У Льва Лосева, лучшего знатока Бродского, есть стихотворение, герой которого, легко опознаваемый поэт, говорит: «…Оскорбительны наши святыни, / все рассчитаны на дурака, / и живительной чистой латыни / мимо нас протекала река». Река с живым течением — антитеза церемониальной неподвижности византийской культуры. За то тысячелетие, что существовала Византия, на Западе были Августин и «Беовульф», Вестминстерское аббатство и «Песнь о Роланде», Абеляр и Болонский университет, трубадуры и Нотр-Дам, Марко Поло и Данте, Джотто и Боккаччо, Ганза и Чосер, Гус и Брунеллески, Жанна д'Арк и Гутенберг. Речь — о колоссальном многообразии явлений. Византия на восточный лад наслаждалась изысками нюансов.
С. Аверинцев называет «загадочной» византийскую «отрешенность от содержательной связи с историческим временем». И далее: «Каким образом обитатель богохранимого града Константинополя, родившийся через полтысячелетия после окончательной победы христианской веры, сумел с такой легкостью надеть маску язычника?..»

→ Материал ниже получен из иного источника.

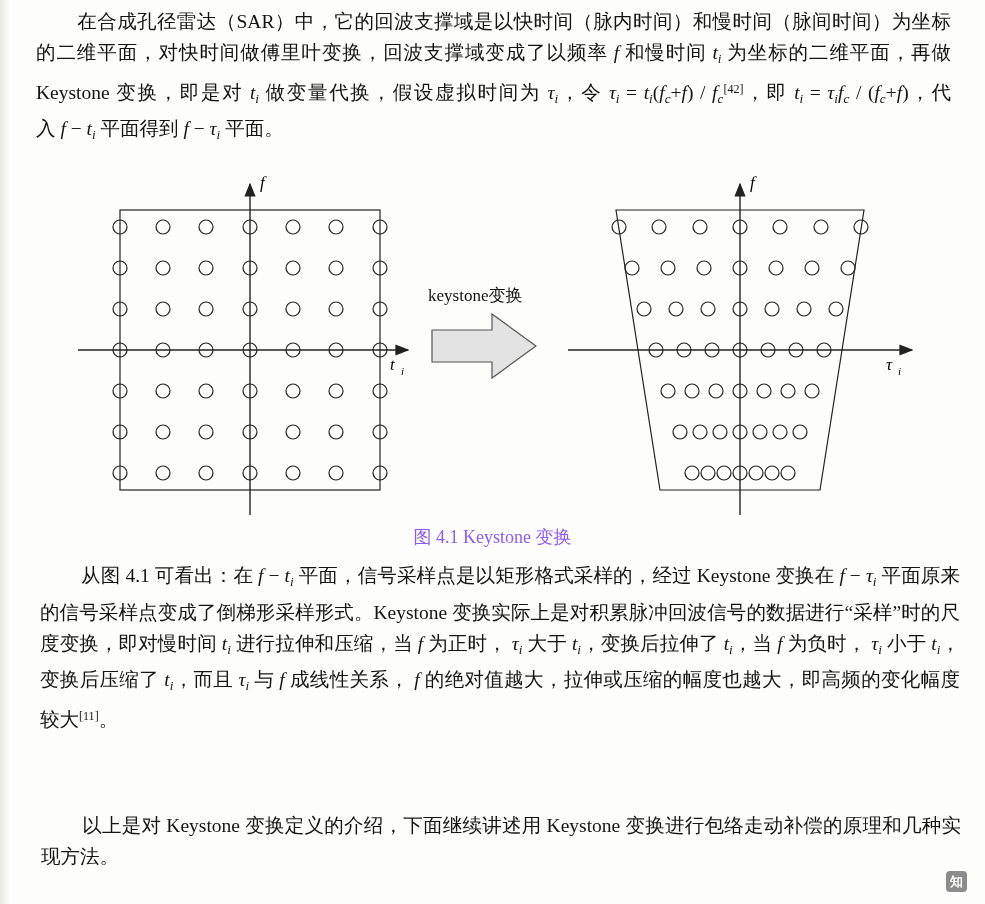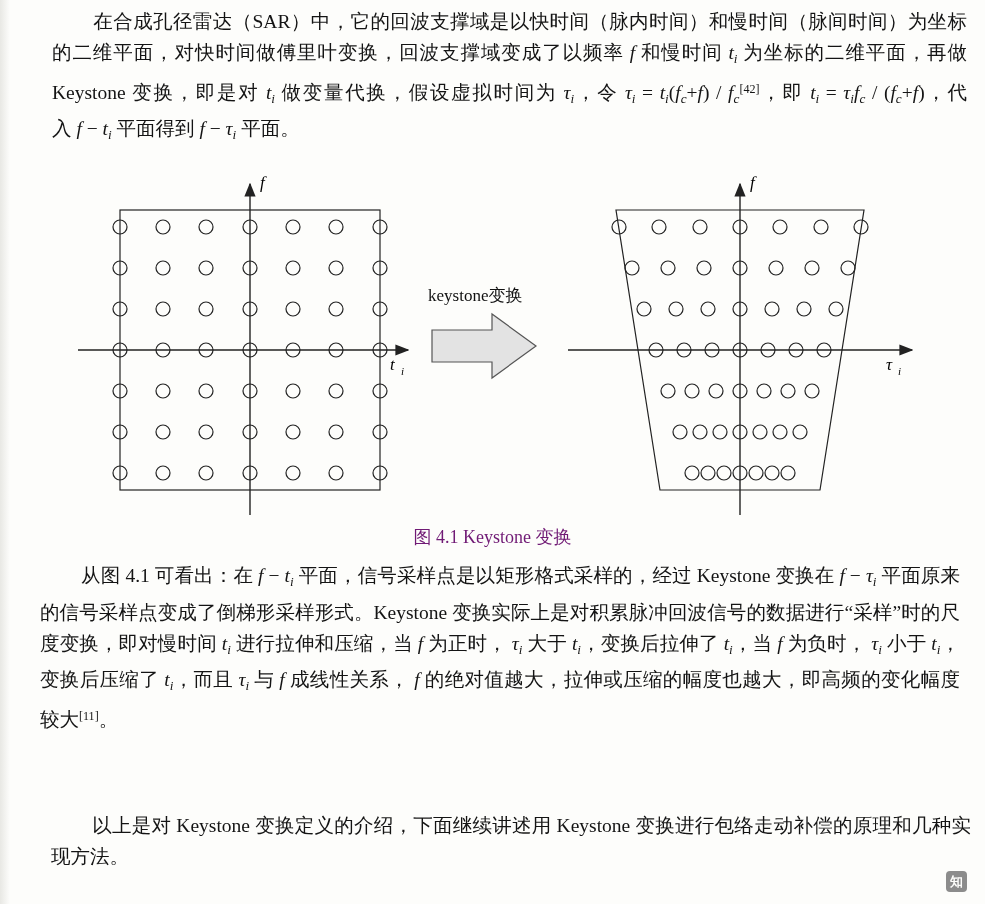--- a/index.html
+++ b/index.html
@@ -29,44 +29,44 @@
     text-align: justify;
     text-justify: inter-ideograph;
     color: #141414;
   }
   .para .ind { display: inline-block; width: 2.1em; }
   .mi { font-family: "Liberation Serif", serif; font-style: italic; }
   .sub { font-size: 0.68em; vertical-align: -0.28em; font-style: italic; }
   .sup { font-size: 0.62em; vertical-align: 0.5em; font-style: normal; }
 
   
-  #para-top { left: 52px; top: 6px; width: 915px; }
+  #para-top { left: 36px; top: 6px; width: 915px; }
 
   
   #figure {
     position: absolute;
     left: 60px;
     top: 170px;
     width: 870px;
     height: 360px;
   }
   #figure svg { display: block; }
   .figcap {
     position: absolute;
     left: 0; top: 525px;
     width: 985px;
     text-align: center;
     font-size: 18px;
-    color: #701a75;
+    color: #8b5cf6;
   }
 
   
   #para-mid { left: 40px; top: 560px; width: 920px; }
   
-  #para-bot { left: 51px; top: 810px; width: 920px; }
+  #para-bot { left: 41px; top: 810px; width: 920px; }
 
   
   .watermark {
     position: absolute;
     right: 18px;
     bottom: 12px;
     display: flex;
     align-items: center;
     gap: 7px;
     color: #8c8c8c;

Не предположить ли в этой «чрезвычайно знаменательной черте „византинизма“ — известное равнодушие к категории содержательности вообще? И не усмотреть ли в византийском происхождении — истоки той легкости, с которой пала тысячелетняя христианская вера в 1917 году? Мгновенность распада подтверждается множеством разных свидетельств — „Окаянными днями“ Бунина, „Десятью днями“ Рида, мемуарами Коковцева, стихами Георгия Иванова, дневниками Чуковского… Ярче всего — „Апокалипсисом наших дней“ Розанова: „Русь слиняла в два дня. Самое большее — в три… Поразительно, что она разом рассыпалась вся, до подробностей, до частностей“. Ритуал сменился ритуалом.
Имя Аверинцева возникает здесь не случайно. Есть ощущение (хоть и нет прямых тому подтверждений), что Бродский полемизирует с ним, давая оценку следствиям исторического явления, которое Аверинцев описал так: «Христианство смогло стать духовным коррелятом абсолютистского государства». Бродский в «Путешествии в Стамбул» настаивает: «…Политеизм синонимичен демократии. Абсолютная власть, автократия синонимична, увы, единобожию. Ежели можно представить себе человека непредвзятого, то ему, из одного только инстинкта самосохранения исходя, политеизм должен быть куда симпатичнее монотеизма».
На этом инстинкте самосохранения — нравственного! — стоит задержаться. Тезис Аверинцева: «Мудрость Востока — это мудрость битых, но бывают времена, когда, по пословице, за битого двух небитых дают. На пространствах старых восточных деспотий был накоплен такой опыт нравственного поведения в условиях укоренившейся политической несвободы, который и не снился греко-римскому миру…» Бродский против такого кошмарного сна, тем более — яви, «мира с совершенно отличными представлениями о ценности человеческого существования, нежели те, что были в ходу на Западе». Против мазохистской установки на «битость». Любопытно подыскать тут Бродскому неожиданного союзника — Солженицына. Герой и пациент «Ракового корпуса» Костоглотов разговаривает с интеллигентной санитаркой о западных людях и их литературе: «Какая-то легкомысленная их перебросочка. Так и хочется их осадить: эй, друзья! а — вкалывать вы как? а на черняшке без приварка, а? — Это несправедливо. Значит, они ушли от черняшки. Заслужили».